Boeynaems v. LA Fitness Int’l, LLC, Nos. 10-2326, 11-2644, 2012 WL 3536306 (E.D.Pa. Aug. 16, 2012).

In a case of first impression for the U.S. District Court in the Eastern District of Pennsylvania, federal Judge Baylson shifted the costs of e-discovery to the Plaintiffs before deciding whether to grant a class certification.

In Boeynaems, the Plaintiffs alleged that the Defendant breached its membership contracts and engaged in deceptive conduct when the Plaintiffs attempted to cancel their memberships to the Defendant’s gym facility.  In bringing their claim, the Plaintiffs sought class certification for all similarly situated customers, which, as noted by the Court, if granted, would likely subject the Defendant to drastic financial exposure in defending the case.   For this reason, the parties could not agree on the appropriate scope of discovery or the allocation of discovery costs.

In ruling on the Plaintiffs’ motion to compel discovery, the Court applied a “discovery fence” analogy to set the boundaries of what ESI should be produced.  That is, any facts that are within the “fence” should be discovered and produced, but facts outside should not be produced.  In defining the outer parameter, the Court determined that the fence should be “flexible” in that it must “bulge or contract as case-specific circumstances require” and noted that judges must be willing to redefine the contour of the fence as new information changes the judge’s perception about what is fair.

The Court then turned to the issue of which party should bear the cost of discovery and examined the seven Zubulake[1] factors judges should consider when making decisions about cost allocation.[2]  Due to what the Court described as the “asymmetrical” nature of discovery (namely that the Defendant would have to produce millions of documents while the Plaintiffs would have to produce relatively few documents), the Court held the costs of discovery could be allocated among the parties in the interest of fairness.  More specifically,

The Court concludes that where (1) class certification is pending, and (2) the plaintiffs have asked for very extensive discovery, compliance with which will be very expensive, that absent compelling equitable circumstances to the contrary, the plaintiffs should pay for the discovery they seek.  If the plaintiffs have confidence in their contention that the Court should certify the class, then the plaintiffs should have no objection to making an investment.  Where the burden of discovery expense is almost entirely on the defendant, principally because the plaintiffs seek class certification, then the plaintiffs should share the costs.

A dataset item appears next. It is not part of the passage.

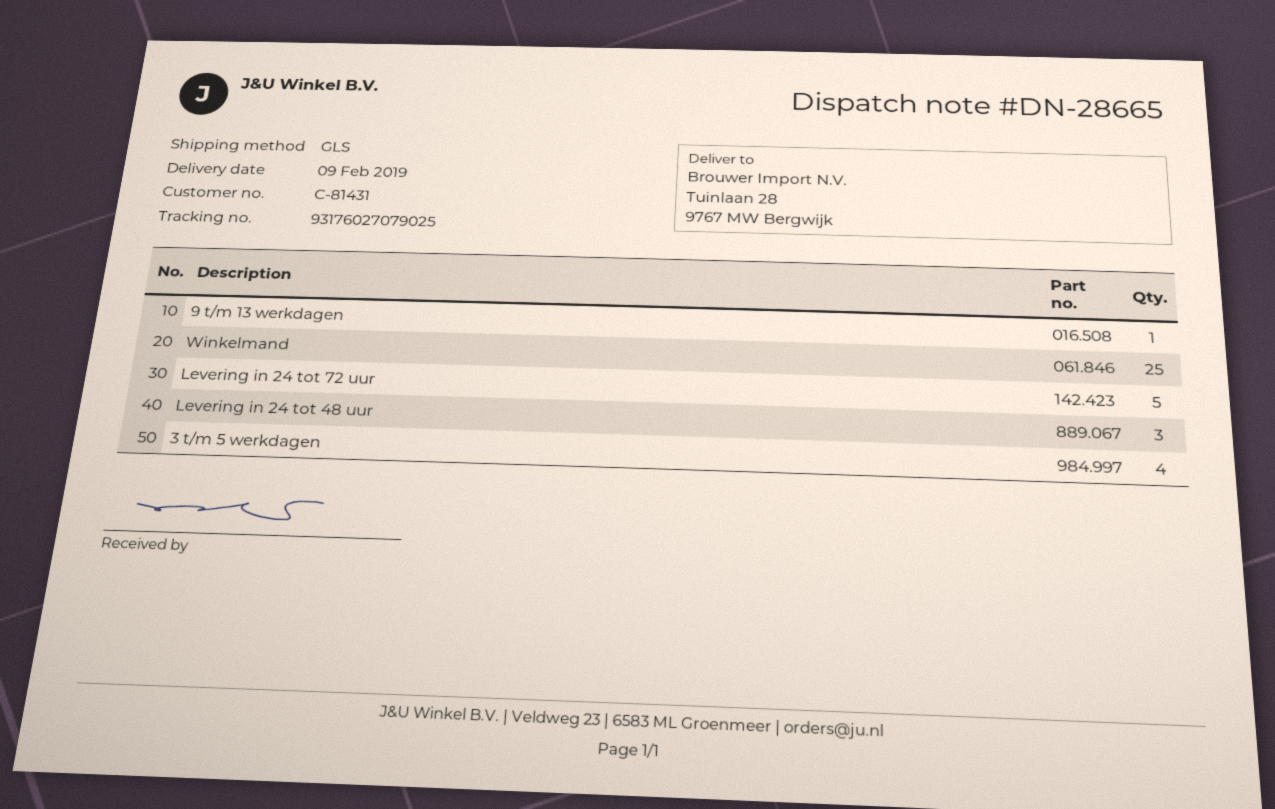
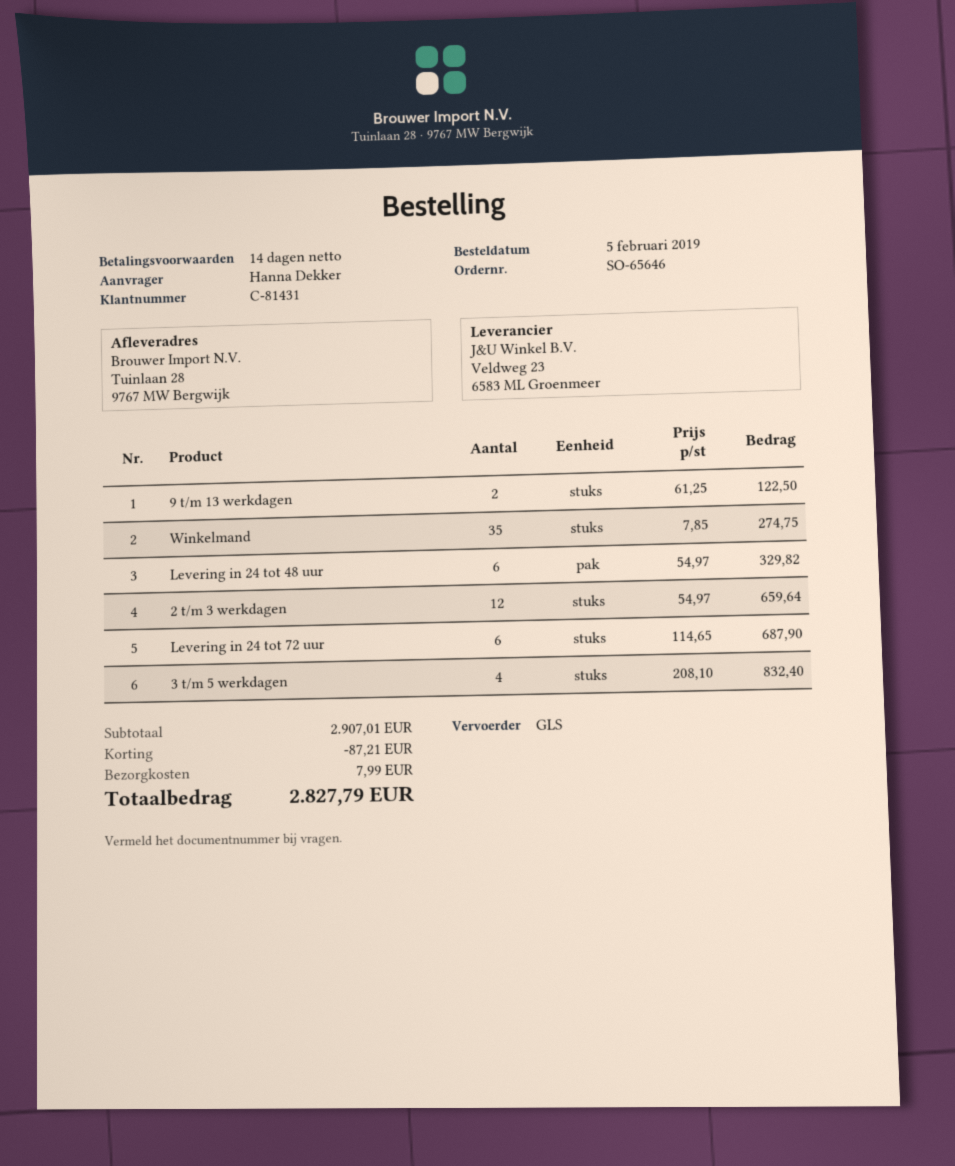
9 t/m 13 werkdagen: 1 -> 2
Winkelmand: 25 -> 35
Levering in 24 tot 72 uur: 5 -> 6
Levering in 24 tot 48 uur: 3 -> 6
2 t/m 3 werkdagen: none -> 12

Under this ruling, the Defendants were able to breathe a sigh of relief as the Plaintiffs were ordered to bear the costs of any additional discovery they needed in order to make their motion “at least until the class action determination is made.”


[1] Zubulake v. UBS Warburg LLC (“Zubulake I”), 217 F.R.D. 309 (S.D.N.Y 2003).

[2] Those factors are: (1) The degree to which the request for information is designed to discover germane information; (2) The availability of the same information from different sources; (3) The cost of production as compared to the amount in controversy; (4) The cost of production as compared to the resources of each party; (5) The parties’ relative abilities to control discovery costs and their incentives to control costs; (6) The degree of importance of the issues being decided in the litigation; and (7) The relative benefits to each of the parties in obtaining the information at issue.